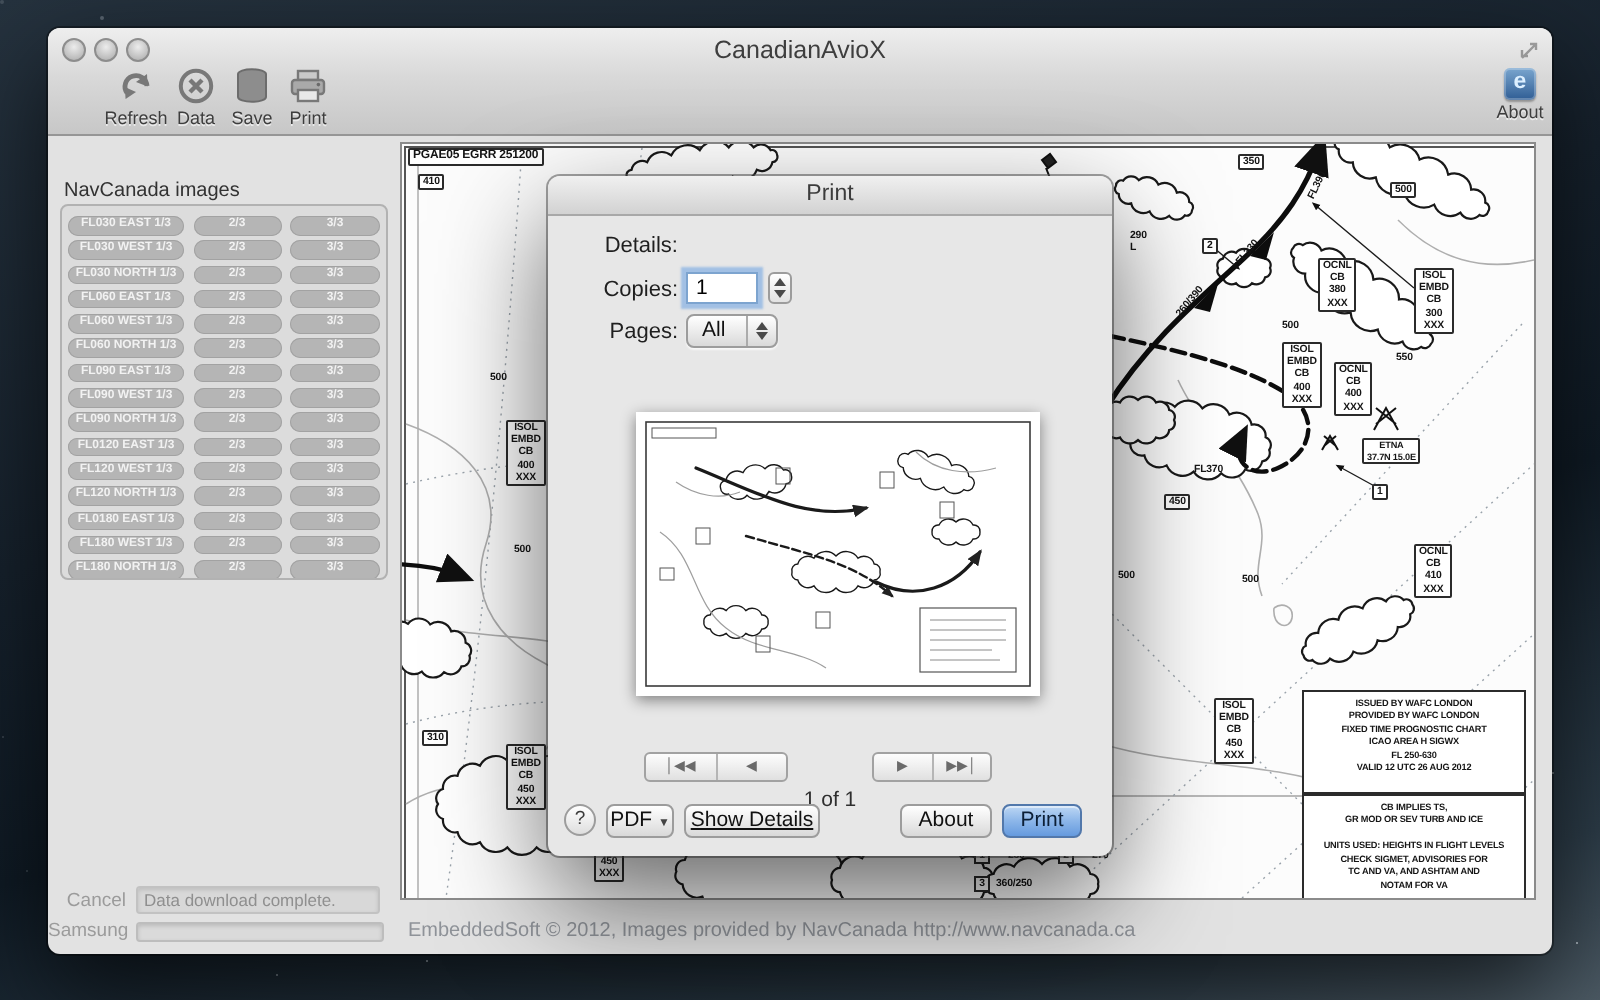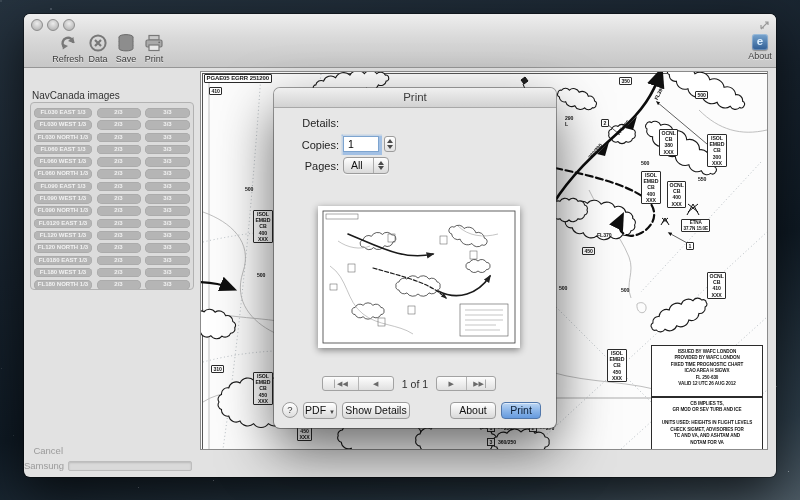"CanadianAvioX" div.title { html: none -> <div>CanadianAvioX</div> }
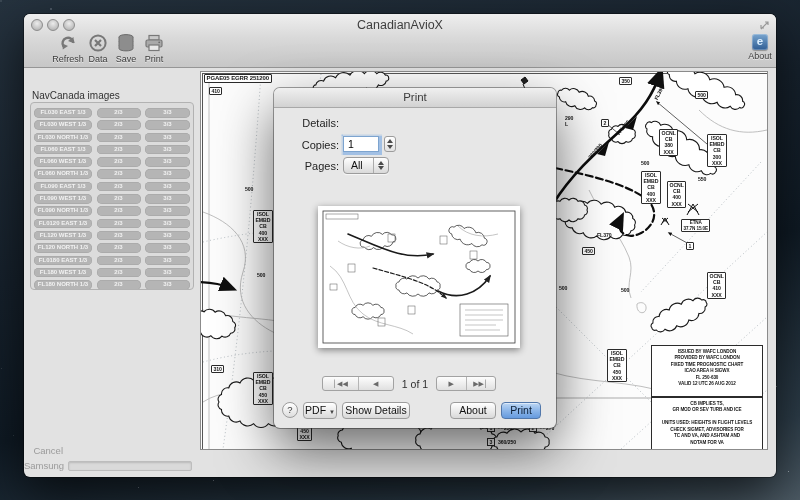"1 of 1" .page-indicator { top: 290px -> 306px }
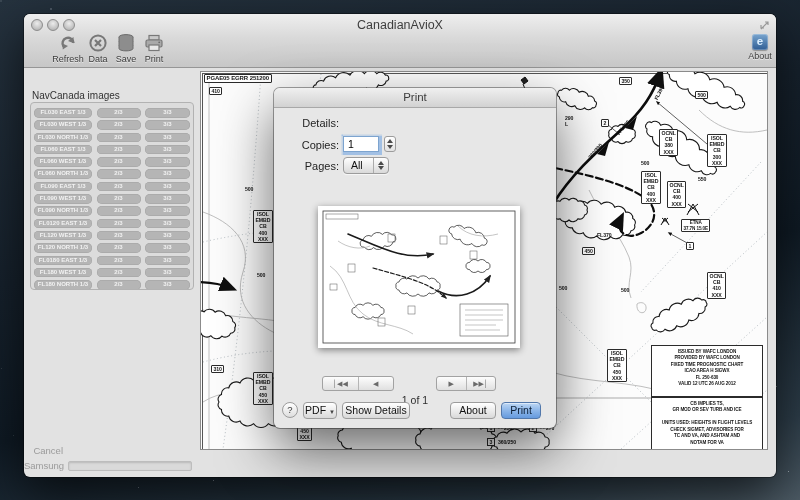"Show Details" .details-btn { text-decoration: none -> underline }
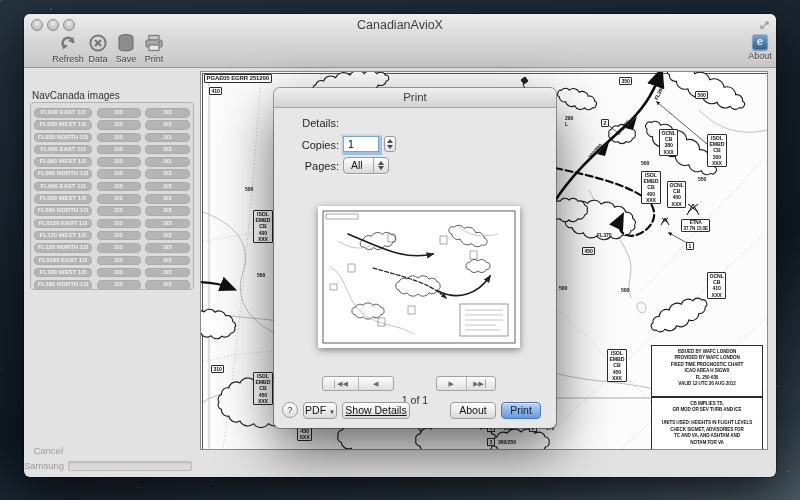"Data download complete." div.status-field { html: none -> <div>Data download complete.</div> }
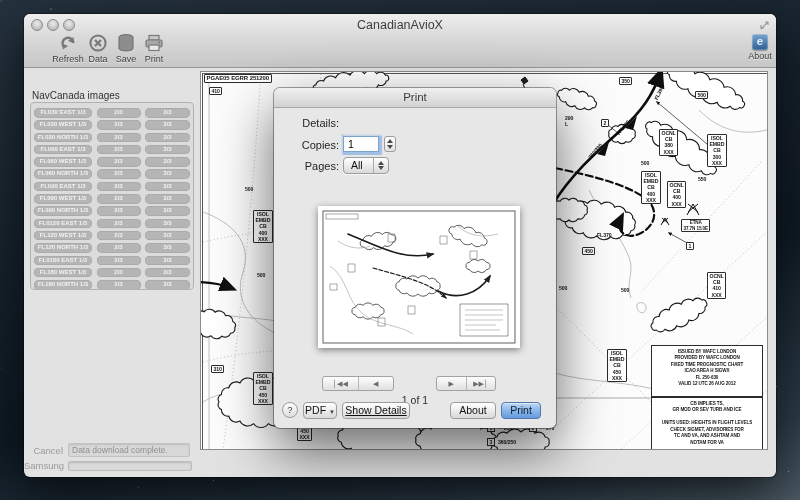"EmbeddedSoft © 2012, Images provided" div.footer-credit { html: none -> <div>EmbeddedSoft © 2012, Images provided by NavCanada http://www.navcanada.ca</div> }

------------------------

Task goal:
Output, exactly and only: the line containing "none -> <div>Data", the last line of the listing above, and every line in between. Leave the pictures out.

Your response:
"Data download complete." div.status-field { html: none -> <div>Data download complete.</div> }
"EmbeddedSoft © 2012, Images provided" div.footer-credit { html: none -> <div>EmbeddedSoft © 2012, Images provided by NavCanada http://www.navcanada.ca</div> }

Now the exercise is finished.